Probably man and bear were of the same totem; if so, as well as a general duty to all life, each had immutable obligations to the other, which each neglected at the risk of the very existence of their totem, including, of course, them.

The totem system mattered to 1788 management for three reasons. First, totems were local. There was no point being a seagull woman in spinifex country. Yet the system applied across Australia’s immense diversity of climate and terrain, entrenching in Law a single estate. This was a remarkable intellectual achievement. Second, the system privileged specialists, experts in caring for all relating to their totem, alert to its well-being, ready to argue or negotiate to protect it, dedicated to its ceremonies. Third, the system meant that no country could be excluded or neglected. You couldn’t have totems in one place and not next door. You couldn’t have wilderness. You could have plants like mangroves or dense scrub with fallen timber not touched for generations, but they were as fully under Law as grass burnt annually, and always in mind.

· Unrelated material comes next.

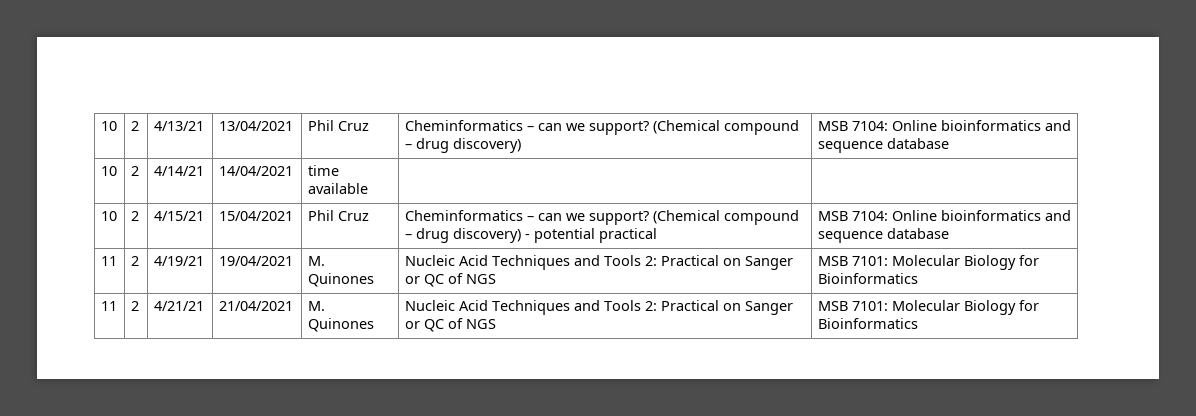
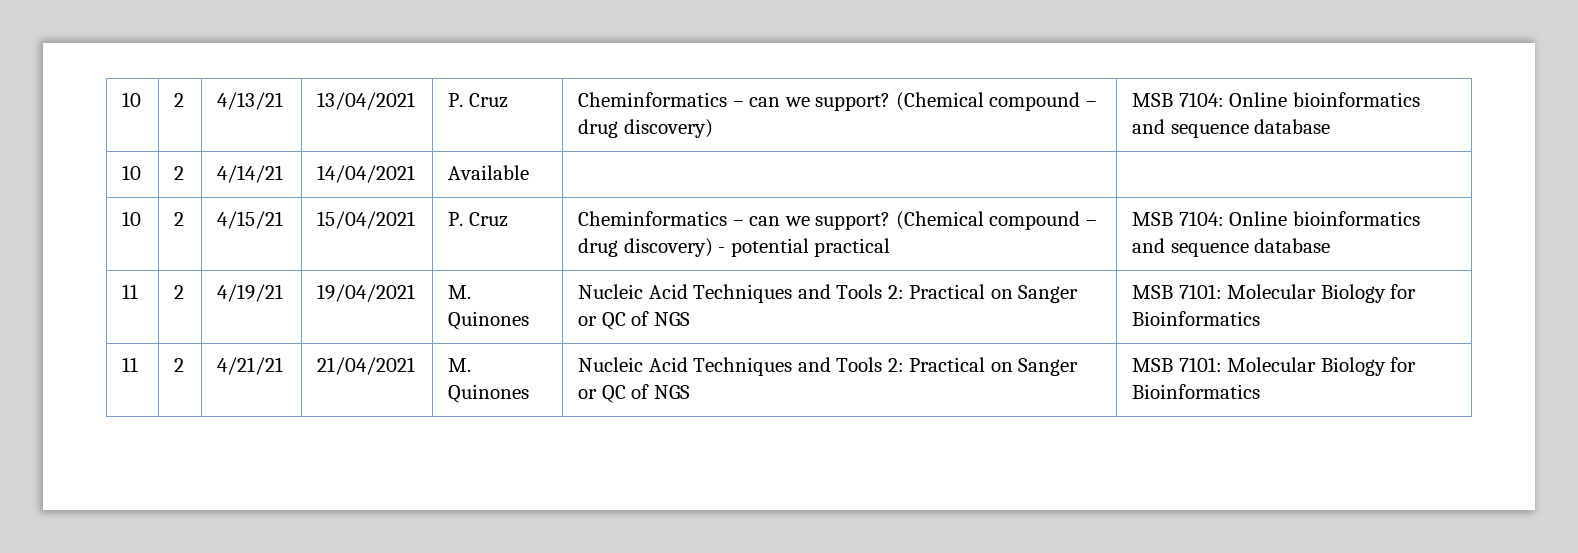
[307,120,334,131] Phil -> [448,93,464,107] P.
[307,165,339,176] [307,183,368,194] time available -> [448,165,530,180] Available
[307,210,334,221] Phil -> [448,212,464,226] P.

Fire is an important totem. From an early age everyone studied it, and fire totem people and plants devoted their lives to it. It makes land comfortable, comforting, bountiful and beautiful. People grieve at unburnt country gone wild, and feel joy at well burnt country. “[Fire] brings the land alive again”, Dean Yibarbuk declared, “When we do burning the whole land comes alive again — it is reborn” (qtd. in Langton 1), and Dinah Marrngawi exclaimed, “Look! All of you, look to the distance, look north, look east, look west, the islands are burning, this is how it should be, this is how it was when the old people were alive, look this country is burning it has been lifted up, we have embraced it again” (qtd. in Rose 26).

Fire lives in language. Yanyuwa people have single words for “badly burnt country”, “well burnt country, good to hunt on”, and “lighting small fires in a row, to burn a beach front or a large plain” (Rose 27). West Arnhem people have phrases for “low, creeping fires” and for “cleaning the country” with hot fires (Russell-Smith 82; Russell-Smith et al. 174). East of Perth people had one word for every stage of a burn: “ground clothed with vegetation which has not yet been burned”, “unburned ground, but ready for burning. Land of which the vegetation is abundant and dry, fit to be set on fire”, “ground where vegetation has been burnt”, “burned ground”, and “young grass springing up after the country has been burned … the seed of any plant” (Moore 12, 45, 60, 81). Most striking, in southwest Australia kalla meant “fire; a fire; (figuratively) an individual’s district; a property in land” (Moore 39). Kalla made fire intimate to how people lived, blending heart, soul and Law with country. It still means both fire and the country a person is responsible for. None of these words have an English equivalent; none describe random fire.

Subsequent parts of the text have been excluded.